Cycle-Subseries Plot for an stlplus Object

Description

Plots the seasonal component by cycle-subseries, with lines emanating from the midmean of the values within each cycle-subseries.

Usage

plot_cycle(x, layout = c(x$pars$n.p, 1), col = "#0080ff", xlab = "Time",
  ylab = "Seasonal", panel = function(x, y, ...) {    
  lattice::panel.segments(x, rep(.midmean(y), length(x)), x, y, col = col) },
  ...)

Arguments

x

object of class "stlplus".

layout, col, xlab, ylab, panel, ...

parameters to be passed to xyplot().

Value

object of class "trellis".

References

R. B. Cleveland, W. S. Cleveland, J. E. McRae, and I. Terpenning (1990) STL: A Seasonal-Trend Decomposition Procedure Based on Loess. Journal of Official Statistics, 6, 3–73.

See Also

stlplus


Plot of Remainder Component by Cycle-Subseries

Description

Plots the remainder component by cycle-subseries with a loess line.

Usage

plot_rembycycle(x, col = "darkgray", locol = "black", lolwd = 2,
  xlab = "Time", ylab = "Remainder", ...)

Arguments

x

object of class "stlplus".

col, locol, lolwd, xlab, ylab, ...

parameters to be passed to xyplot(). locol and lolwd are the line color and width for the loess line.

Value

object of class "trellis".

References

R. B. Cleveland, W. S. Cleveland, J. E. McRae, and I. Terpenning (1990) STL: A Seasonal-Trend Decomposition Procedure Based on Loess. Journal of Official Statistics, 6, 3–73.

See Also

stlplus


Seasonal Diagnostic Plot for an stlplus Object

Description

Plots each cycle-subseries of the detrended data (or equivalently, seasonal plus remainder), with the mean subtracted. The fitted seasonal component is plotted as a line through the points.

Usage

plot_seasonal(x, col = c("darkgray", "black"), lwd = 2, xlab = "Time",
  ylab = "Centered Seasonal + Remainder", ...)

Arguments

x

object of class "stlplus".

col, lwd, xlab, ylab, ...

parameters to be passed to xyplot().

Details

Helps decide how much of the variation in the data other than the trend should go into the seasonal component, and how much in the remainder.

Value

object of class "trellis".

References

R. B. Cleveland, W. S. Cleveland, J. E. McRae, and I. Terpenning (1990) STL: A Seasonal-Trend Decomposition Procedure Based on Loess.
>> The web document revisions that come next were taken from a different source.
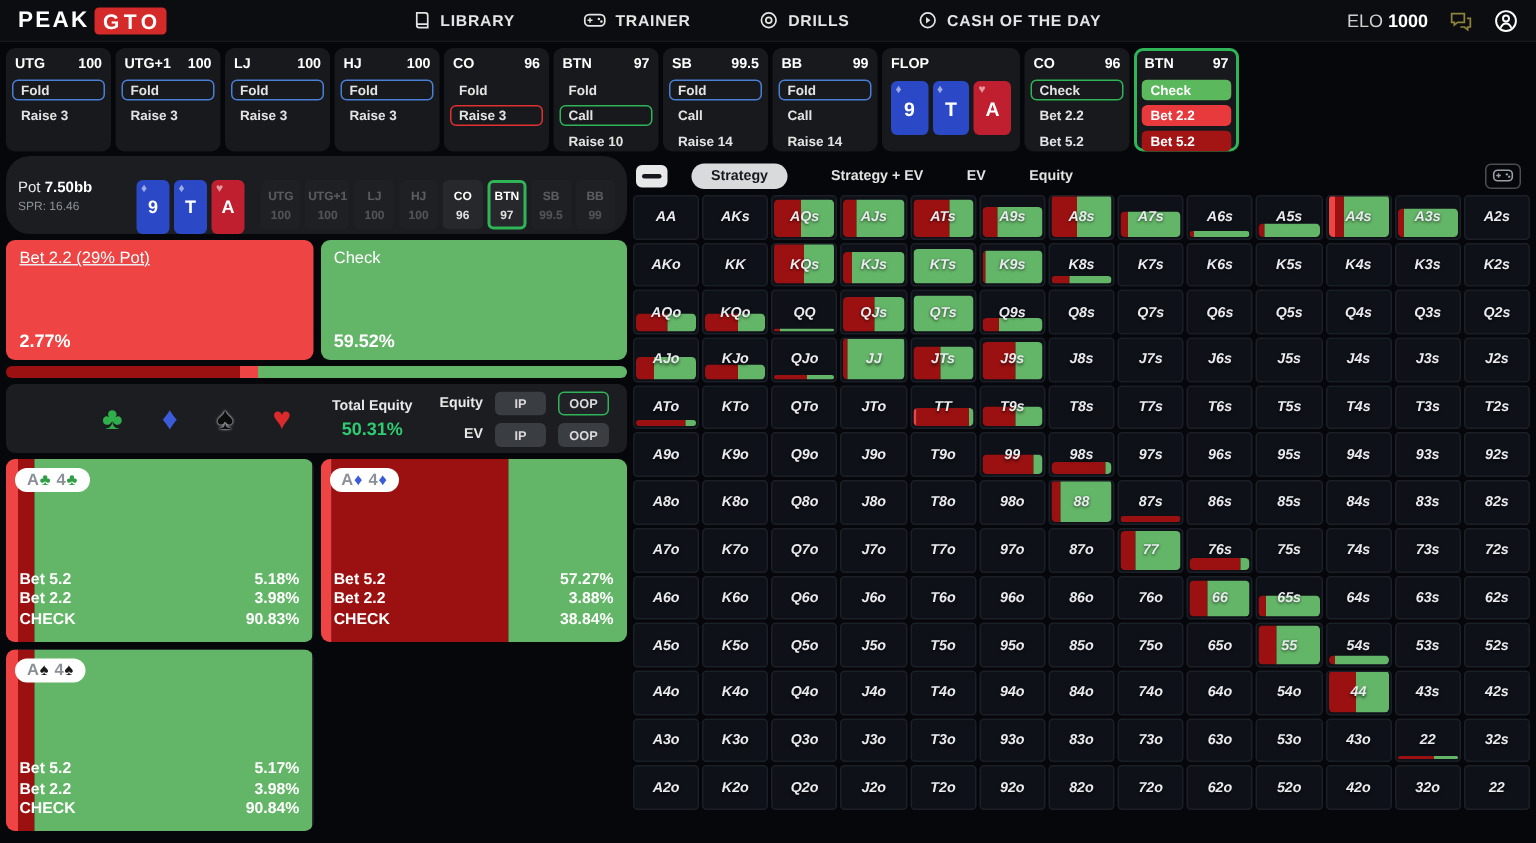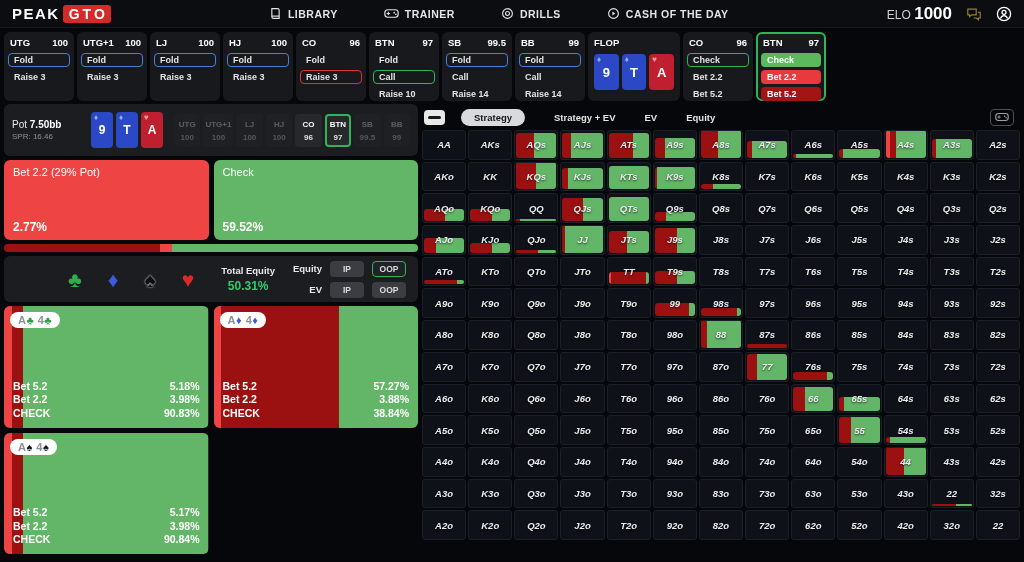--- a/index.html
+++ b/index.html
@@ -17,7 +17,7 @@
   .nav-item svg { display:block; }
   .top-right { display:flex; align-items:center; gap:14px; }
   .elo { font-size:12px; color:#cfcfcf; }
-  .elo b { color:#fff; font-size:17px; }
+  .elo b { color:#fff; font-size:12px; }
   .chat-btn { color:#8f8339; cursor:pointer; display:flex; }
   .profile-btn { color:#fff; cursor:pointer; display:flex; }
 

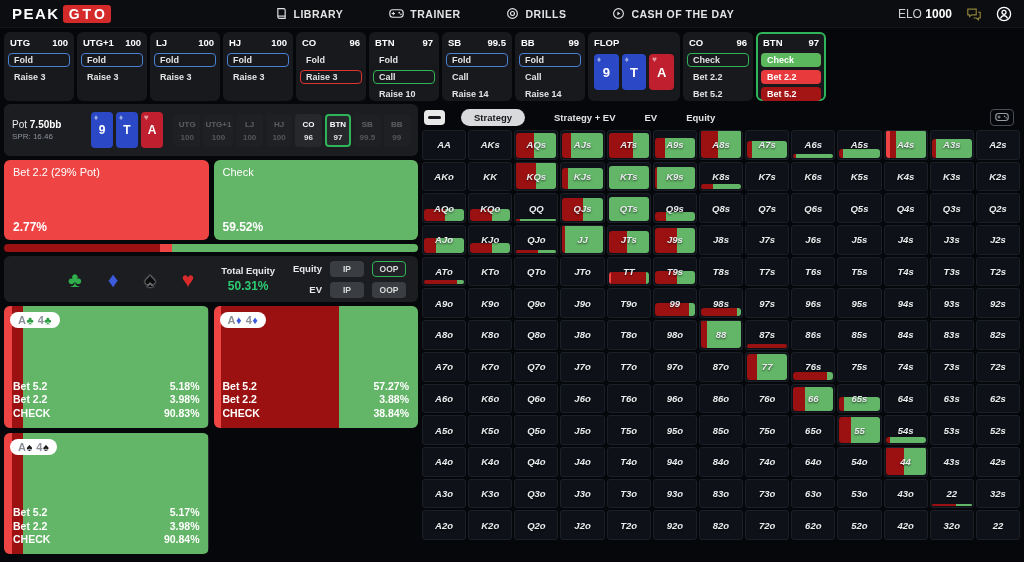--- a/index.html
+++ b/index.html
@@ -50,7 +50,7 @@
   .main { display:flex; gap:4px; padding:0 4px 4px 4px; height:454px; }
   .left { width:414px; display:flex; flex-direction:column; gap:4px; }
 
-  .board-strip { background:#1b1d21; border-radius:6px; height:52px; display:flex; align-items:center; gap:7px; padding:3px 8px; flex:none; }
+  .board-strip { background:#1b1d21; border-radius:16px; height:52px; display:flex; align-items:flex-start; gap:7px; padding:16px 8px; flex:none; }
   .pot-line1 { font-size:10px; color:#e8e8e8; }
   .pot-line1 b { color:#fff; }
   .pot-line2 { font-size:8px; color:#8d939b; margin-top:2px; }

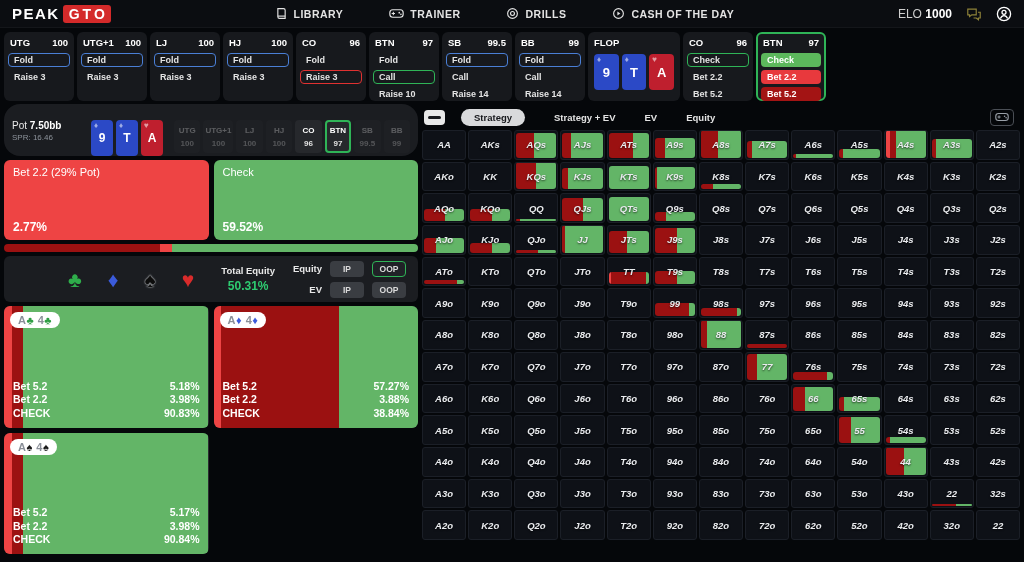--- a/index.html
+++ b/index.html
@@ -335,7 +335,7 @@
       </div>
 
       <div class="action-boxes" id="actionboxes">
-          <div class="action-box" style="background: rgb(238, 68, 68);">
+          <div class="action-box" style="background: rgb(238, 68, 68); text-decoration: underline;">
             <div class="ab-label">Bet 2.2 (29% Pot)</div>
             <div class="ab-pct">2.77%</div>
           </div>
Journal of Official Statistics, 6, 3–73.

See Also

stlplus


Trend Diagnostic Plot for an stlplus Object

Description

Plots the trend+remainder with the trend component overlaid, and the remainder component in a separate panel.

Usage

plot_trend(x, xlab = "Time", ylab = "Trend", span = 0.3, type = c("p",
  "l"), scales = list(y = list(relation = "free")), lwd = c(1, 1),
  col = c("darkgray", "black", "darkgray"), layout = c(1, 2),
  between = list(y = 0.5), strip = FALSE, strip.left = TRUE,
  as.table = TRUE, ...)

Arguments

x

object of class "stlplus".

xlab, ylab, span, type, scales, lwd, col, layout

parameters to be passed to xyplot.

between, strip, strip.left, as.table, ...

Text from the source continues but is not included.